Given you have data model
import io.circe.generic.semiauto._
import io.circe.parser.decode
import io.circe.{Decoder, Json}
case class Languages(languages: Seq[Language])
case class Language(name: String, is_active: String, completeness: Option[String])
You can define a fault-tolerant seq decoder that would skip bad data rather than crash whole parse
def tolerantSeqDecoder[A: Decoder]: Decoder[Seq[A]] = Decoder.decodeSeq(Decoder[A]
.either(Decoder[Json])).map(_.flatMap(_.left.toOption))
and the rest...
val jsonString = """
{
"languages": [
{
"name": "English",
"is_active": "true",
"completeness": "asdf"
},
{
"name": "Latin",
"is_active": "asdf",
"completeness": "232"
},
{
"name": "Latin",
"is_active": "0009"
},
"error"
]
}
"""
val languageDecoder = deriveDecoder[Language]
implicit val tolerantDecoder = tolerantSeqDecoder[Language](languageDecoder)
implicit val languagesDecoder = deriveDecoder[Languages]

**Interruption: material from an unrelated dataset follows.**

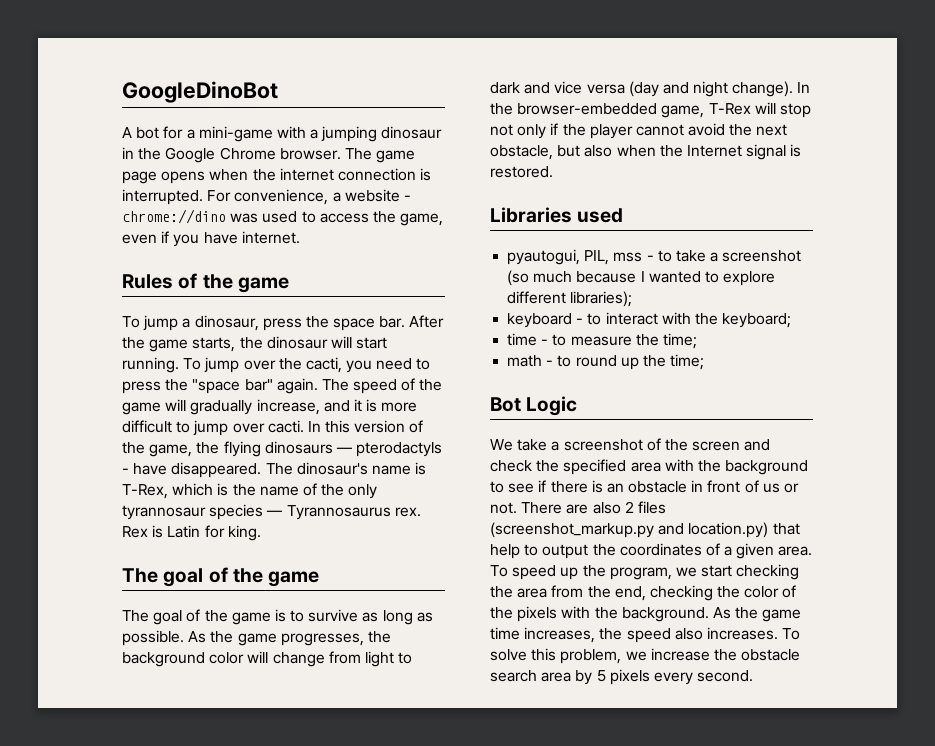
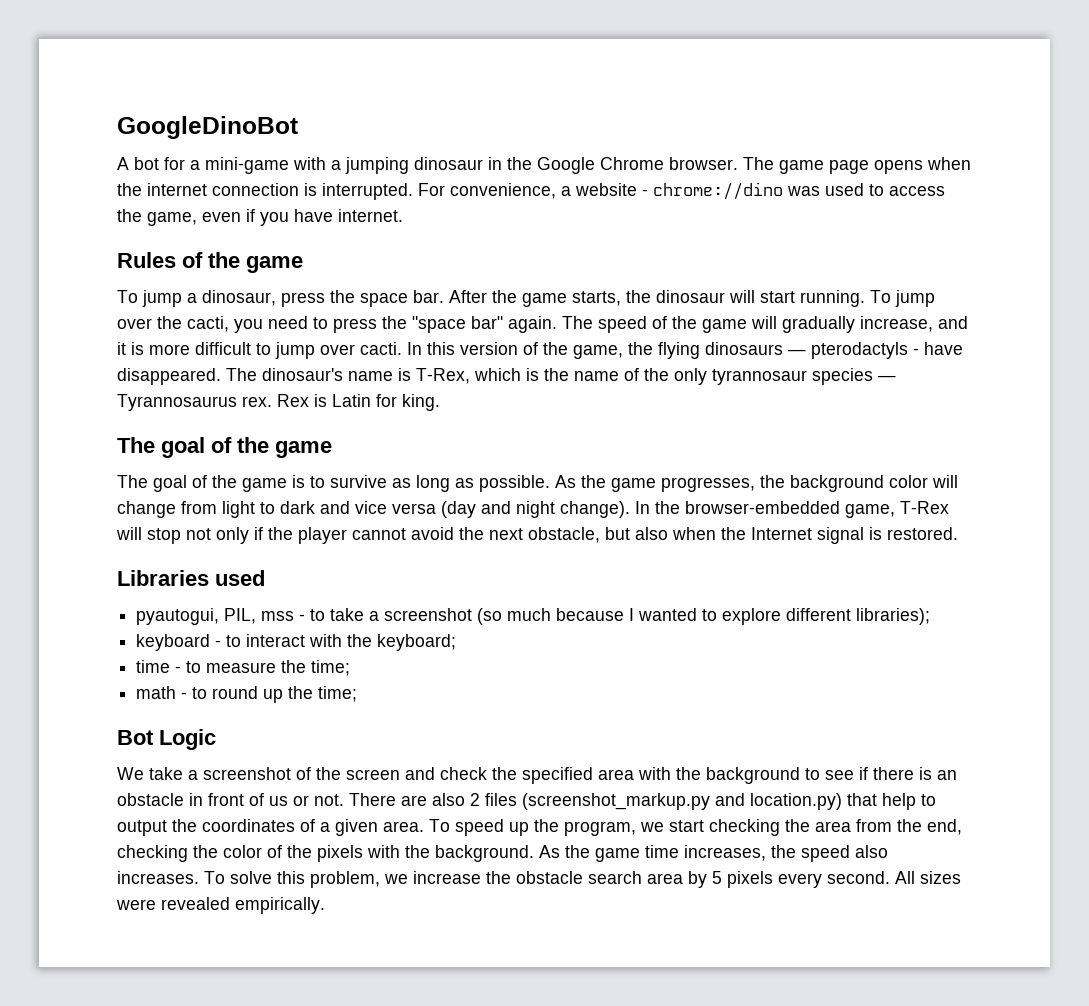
(754, 676) none -> [895,871,961,884] [116,897,325,914] All sizes were revealed empirically.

val parsed = decode[Languages](jsonString)
println(parsed)
out:
Right(Languages(List(Language(English,true,Some(asdf)), Language(Latin,asdf,Some(232)), Language(Latin,0009,None))))
This approach was suggested by one of circe developers: How do I ignore decoding failures in a JSON array?
Upvotes: 0
Reputation: 524
As said in the comments there are other libraries to be recommended for working with json have a look at this post to get an overview: What JSON library to use in Scala?
Answer to your question with specific framework (play-json)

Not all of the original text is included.